EXERCISE GOAL: Find every line below with "Senior" in it and give only how many there are.

Image comparison data:
*** Block opens ***
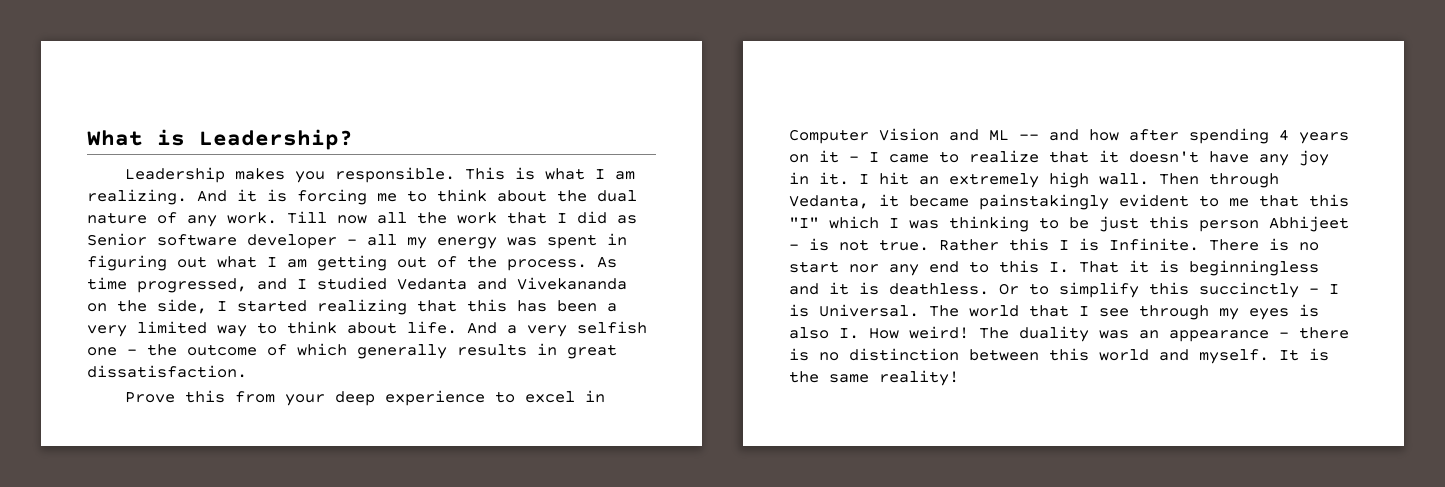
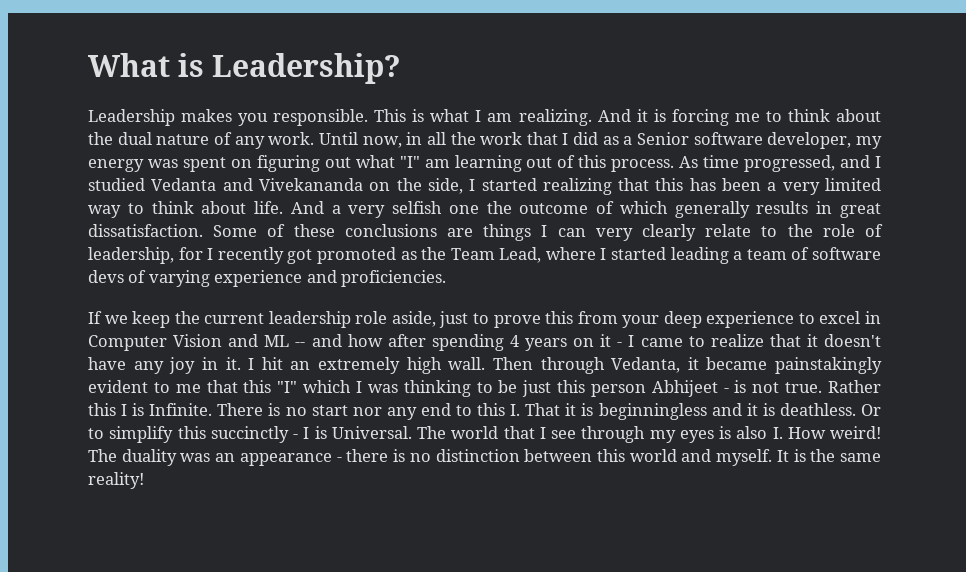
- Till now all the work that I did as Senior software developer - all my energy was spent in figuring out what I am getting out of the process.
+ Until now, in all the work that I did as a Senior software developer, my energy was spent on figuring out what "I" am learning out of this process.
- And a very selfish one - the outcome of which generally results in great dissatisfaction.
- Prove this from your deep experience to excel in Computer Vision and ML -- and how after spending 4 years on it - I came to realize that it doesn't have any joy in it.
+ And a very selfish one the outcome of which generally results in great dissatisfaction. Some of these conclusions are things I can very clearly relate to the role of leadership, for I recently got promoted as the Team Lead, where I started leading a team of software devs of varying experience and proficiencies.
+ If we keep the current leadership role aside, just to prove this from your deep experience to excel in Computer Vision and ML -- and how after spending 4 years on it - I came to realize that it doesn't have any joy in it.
*** Block closes ***
RESULT FOR THIS TASK: 2